Your instructions:
Write every entry out again exactly, please, and skip the pictures.

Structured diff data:
···

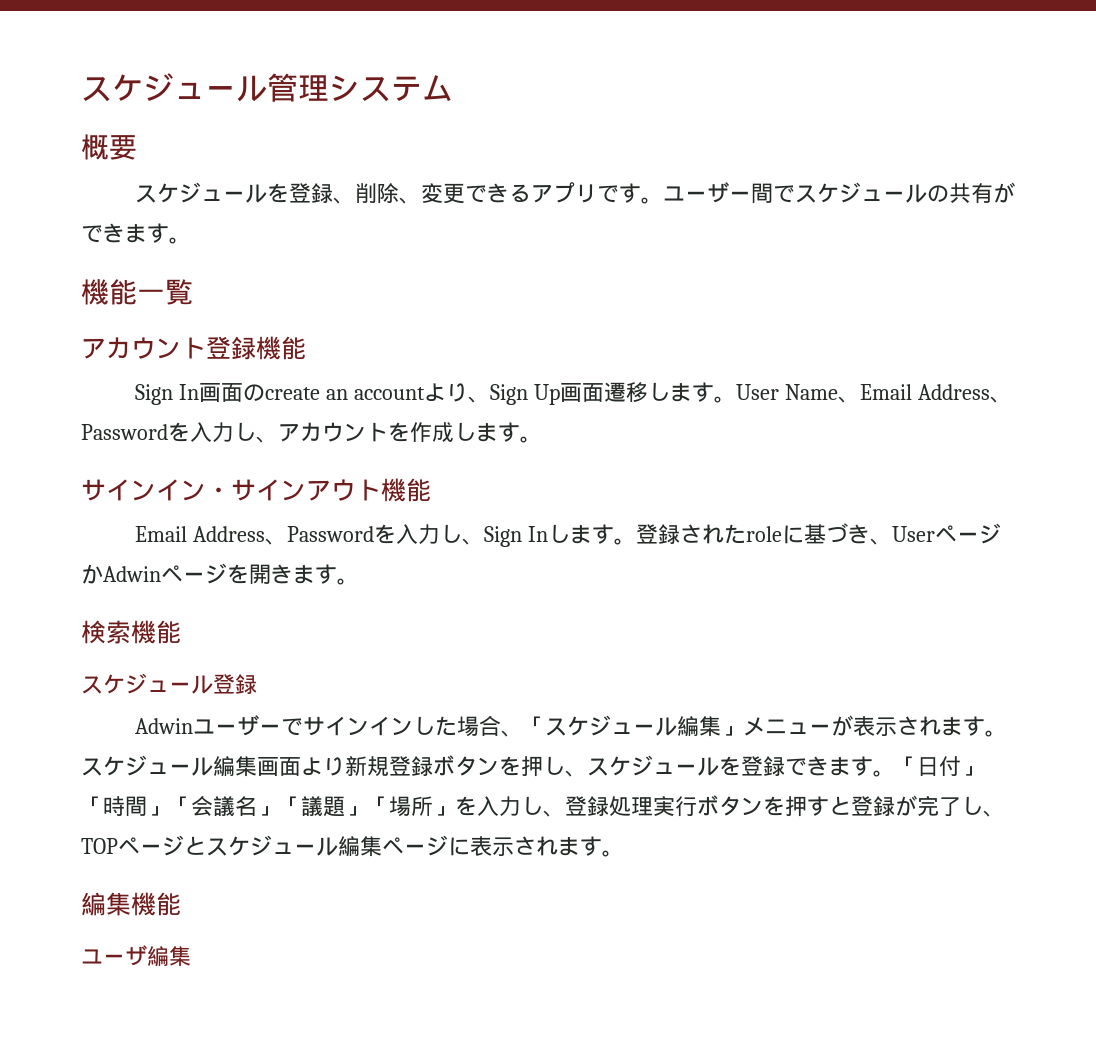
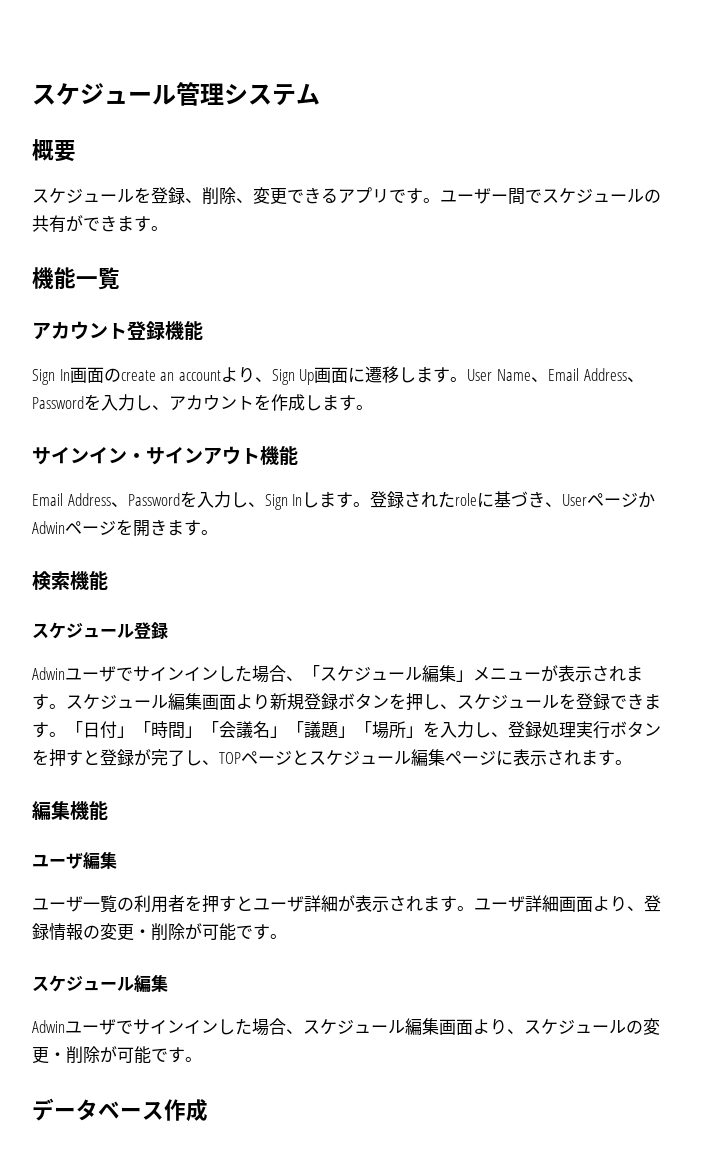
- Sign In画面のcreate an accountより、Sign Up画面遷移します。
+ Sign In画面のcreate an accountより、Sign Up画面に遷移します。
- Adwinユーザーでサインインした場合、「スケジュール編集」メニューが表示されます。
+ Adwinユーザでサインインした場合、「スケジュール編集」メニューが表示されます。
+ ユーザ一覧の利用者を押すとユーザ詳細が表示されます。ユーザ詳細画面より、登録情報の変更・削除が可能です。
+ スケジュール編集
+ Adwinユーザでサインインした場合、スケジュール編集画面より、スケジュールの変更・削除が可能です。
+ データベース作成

···

Written solution:
- Sign In画面のcreate an accountより、Sign Up画面遷移します。
+ Sign In画面のcreate an accountより、Sign Up画面に遷移します。
- Adwinユーザーでサインインした場合、「スケジュール編集」メニューが表示されます。
+ Adwinユーザでサインインした場合、「スケジュール編集」メニューが表示されます。
+ ユーザ一覧の利用者を押すとユーザ詳細が表示されます。ユーザ詳細画面より、登録情報の変更・削除が可能です。
+ スケジュール編集
+ Adwinユーザでサインインした場合、スケジュール編集画面より、スケジュールの変更・削除が可能です。
+ データベース作成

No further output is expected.